Parfois la mort accomplit sa tâche avec un sens de l' humour tout à fait singulier.
Ainsi, pour rien au monde, Nagel n'aurait fait de la gymnastique. En revanche, il dévorait des cheeseburgers. des sucreries et se riait des gens soucieux de leur bonne santé. Il fumait et passait des nuits entières à travailler. La veille de son décès, il avait dîné avec son éditeur et un client pour discuter de la pochette du disque de Mick Jagger. Karl Bornstein raconte:
" Nous cherchions à retrouver une idée proche de ce que Nagel avait fait pour l'album Duran Duran. Ce dernier exemple est intéressant car, pendant des mois, le public a admiré cette réalisation sans pour autant savoir qui l'avait produite. Il fallut près de huit mois pour que l'album soit vraiment lancé, mais, dès lors, il devint le numéro un mondial. Toujours est-il que je lui demandai, au cours de ce dîner, ce qu'il comptait faire le lendemain, il me dit devoir se rendre à une soirée organisée au profit d'une association pour cardiaques où, devant les caméras de télévision, il ferait quelques mouvements et un peu d'aérobic. Je m'exclamai:
" De l'aérobic. Patrick? Mais tu ne fais jamais de sport!
Il rétorqua: Ne t'inquiète pas "Le lendemain, il fit donc quelques cabrioles devant les caméras. Le spectacle terminé, il regagna sa voiture et tomba raide mort, victime d'un infarctus.

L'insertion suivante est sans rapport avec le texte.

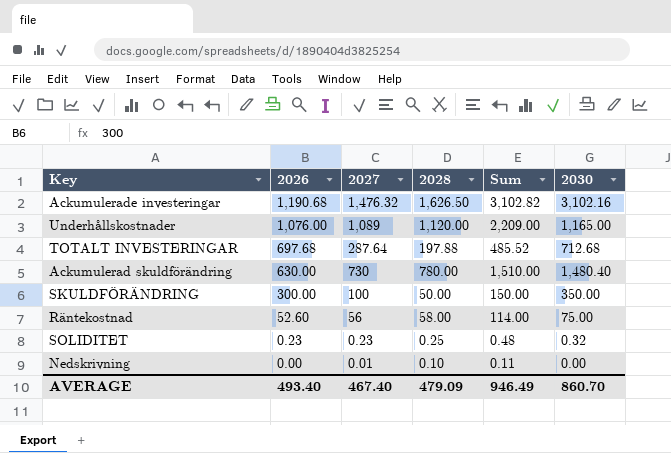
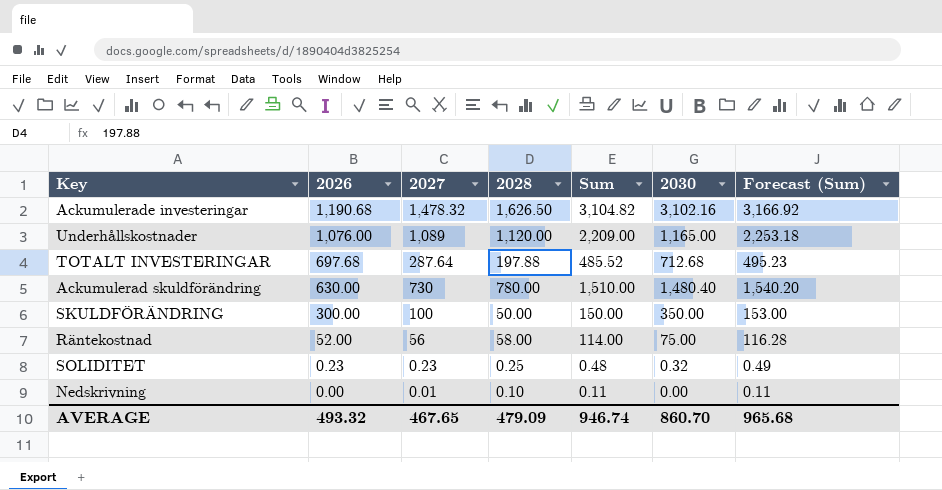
column Forecast (Sum) | formula: none -> [Sum] * 1.02
Ackumulerade investeringar | 2027: 1,476.32 -> 1,478.32
Ackumulerade investeringar | Sum: 3,102.82 -> 3,104.82
Räntekostnad | 2026: 52.60 -> 52.00
AVERAGE | 2026: 493.40 -> 493.32
AVERAGE | 2027: 467.40 -> 467.65
AVERAGE | Sum: 946.49 -> 946.74

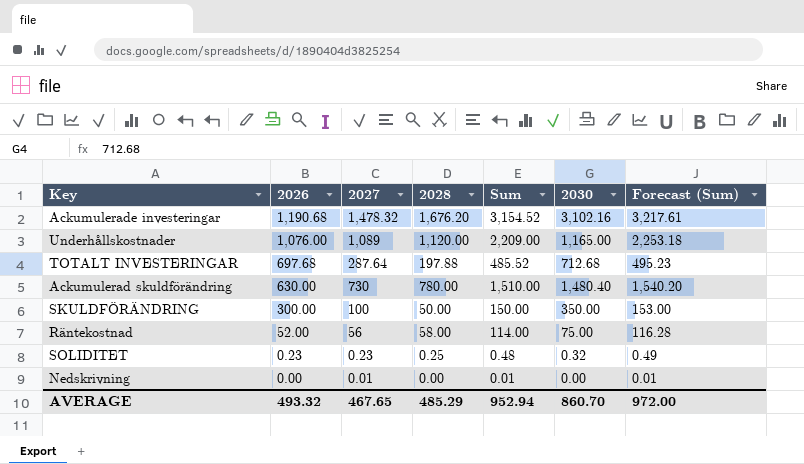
Ackumulerade investeringar | 2028: 1,626.50 -> 1,676.20
Ackumulerade investeringar | Sum: 3,104.82 -> 3,154.52
Ackumulerade investeringar | Forecast (Sum): 3,166.92 -> 3,217.61
Nedskrivning | 2028: 0.10 -> 0.00
Nedskrivning | Sum: 0.11 -> 0.01
Nedskrivning | Forecast (Sum): 0.11 -> 0.01
AVERAGE | 2028: 479.09 -> 485.29
AVERAGE | Sum: 946.74 -> 952.94
AVERAGE | Forecast (Sum): 965.68 -> 972.00

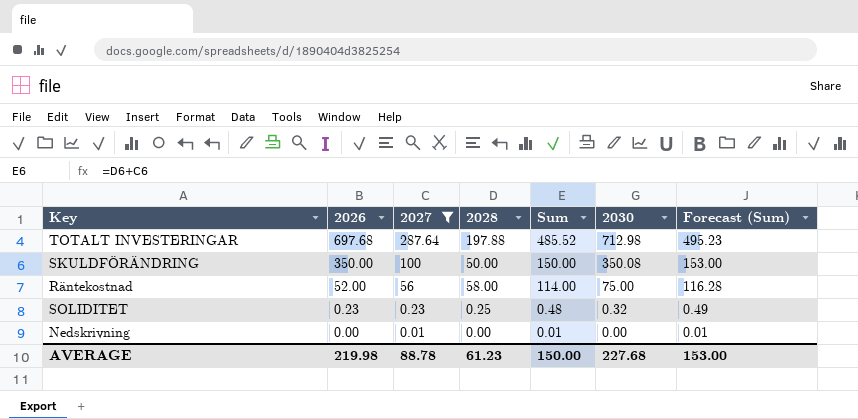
filter: none -> 2027 <= 287.64
TOTALT INVESTERINGAR | 2030: 712.68 -> 712.98
SKULDFÖRÄNDRING | 2026: 300.00 -> 350.00
SKULDFÖRÄNDRING | 2030: 350.00 -> 350.08
AVERAGE | 2026: 493.32 -> 219.98
AVERAGE | 2027: 467.65 -> 88.78
AVERAGE | 2028: 485.29 -> 61.23
AVERAGE | Sum: 952.94 -> 150.00
AVERAGE | 2030: 860.70 -> 227.68
AVERAGE | Forecast (Sum): 972.00 -> 153.00

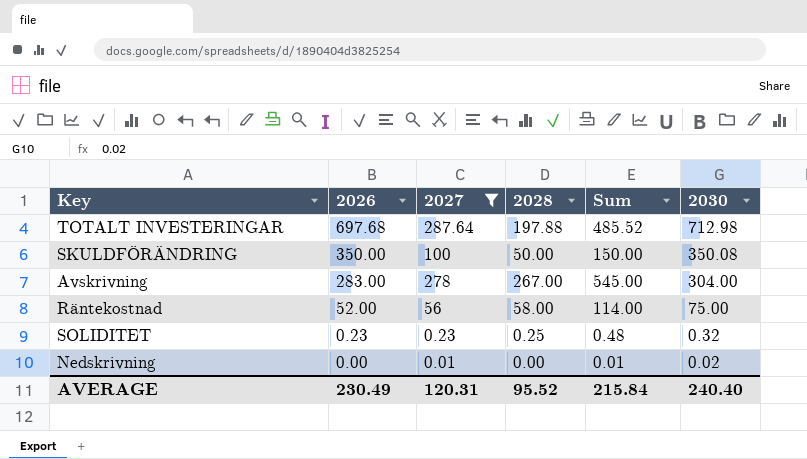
column Forecast (Sum) | formula: [Sum] * 1.02 -> none
row Avskrivning: none -> 283.00 | 278 | 267.00 | 545.00 | 304.00
Nedskrivning | 2030: 0.00 -> 0.02
AVERAGE | 2026: 219.98 -> 230.49
AVERAGE | 2027: 88.78 -> 120.31
AVERAGE | 2028: 61.23 -> 95.52
AVERAGE | Sum: 150.00 -> 215.84
AVERAGE | 2030: 227.68 -> 240.40

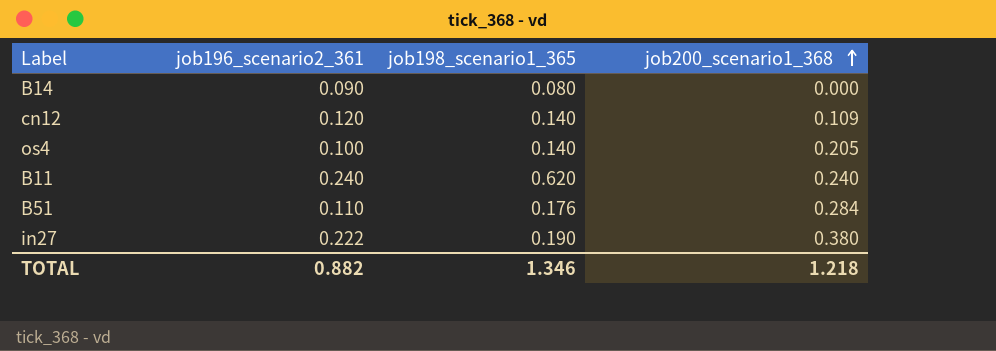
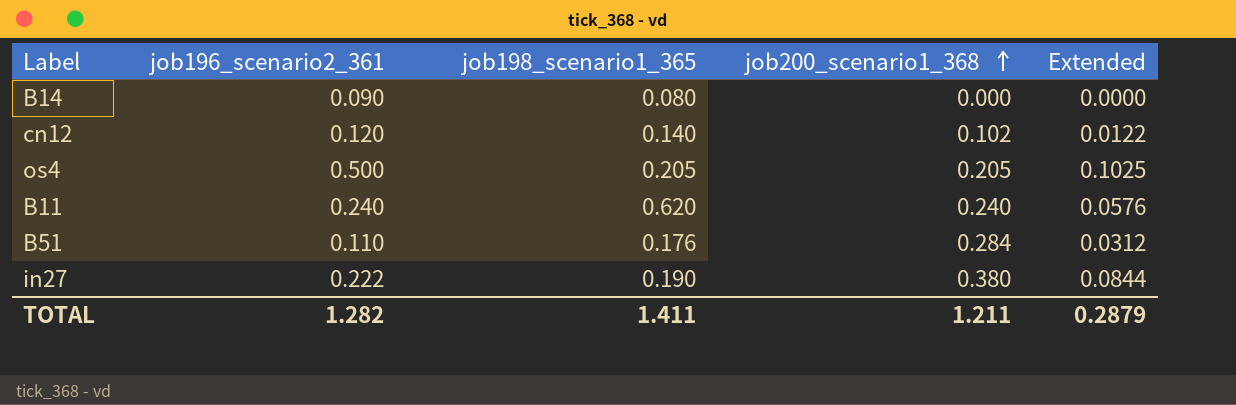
column Extended | formula: none -> [job196_scenario2_361] * [job200_scenario1_368]
cn12 | job200_scenario1_368: 0.109 -> 0.102
os4 | job196_scenario2_361: 0.100 -> 0.500
os4 | job198_scenario1_365: 0.140 -> 0.205
TOTAL | job196_scenario2_361: 0.882 -> 1.282
TOTAL | job198_scenario1_365: 1.346 -> 1.411
TOTAL | job200_scenario1_368: 1.218 -> 1.211

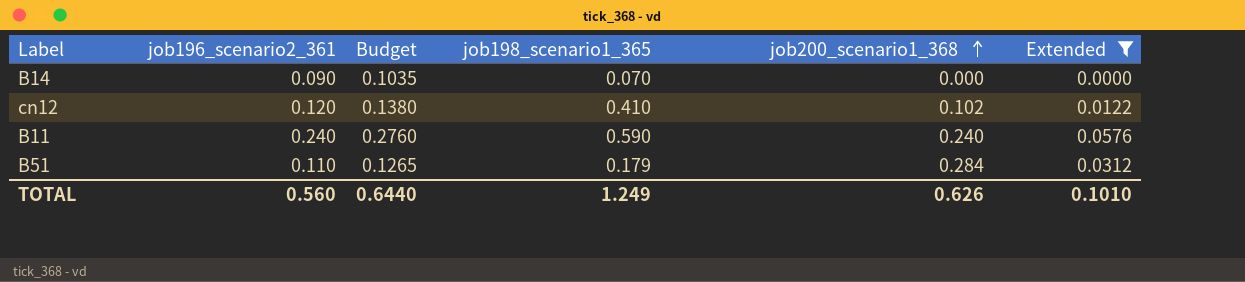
filter: none -> Extended <= 0.0576
column Budget | formula: none -> [job196_scenario2_361] * 1.15
B14 | job198_scenario1_365: 0.080 -> 0.070
cn12 | job198_scenario1_365: 0.140 -> 0.410
B11 | job198_scenario1_365: 0.620 -> 0.590
B51 | job198_scenario1_365: 0.176 -> 0.179
TOTAL | job196_scenario2_361: 1.282 -> 0.560
TOTAL | job198_scenario1_365: 1.411 -> 1.249
TOTAL | job200_scenario1_368: 1.211 -> 0.626
TOTAL | Extended: 0.2879 -> 0.1010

"Nagel créa de nombreuses séries d'affiches destinées à une plus large publication. Or, l'affiche constitue aujourd'hui une expression artistique particulièrement insidieuse et puissante. Dans les villes, impossible de lui échapper. On la rencontre à chaque coin de rue. Elle attire, persuade, suscite l'intérêt, séduit.
En Amérique, où ce genre de travail n'a pas toujours répondu aux critères de qualité qui prévalent dans d'autres pays, Patrick Nagel a retenu l'attention de maints admirateurs. Tel certains grands maîtres, comme Toulouse-Lautrec et Bonnard, Nagel subit l'influence des techniques de l'estampe japonaise réalisée à partir de blocs de bois: la silhouette de ses sujets se détache sur fond neutre et l'ensemble, défini par un trait hardi et pris sous un angle de vue inhabituel, comporte de grands aplats noirs et blancs.
Nagel maniait la couleur avec une originalité et une liberté rares. Il obtenait la perspective à partir d'images à deux dimensions travaillées par aplats. Toujours, il recherchait la simplification pour exprimer davantage avec moins d'éléments. Son oeuvre, sobre et soucieuse du détail, n'est pas sans rappeler le style art-déco des années 1920 et 1930. Nagel a en effet recours au trait net, à la simplicité géométrique, à la stylisation de la silhouette. Autant de partis pris qui génèrent un résultat soucieux de la forme et néanmoins décoratif."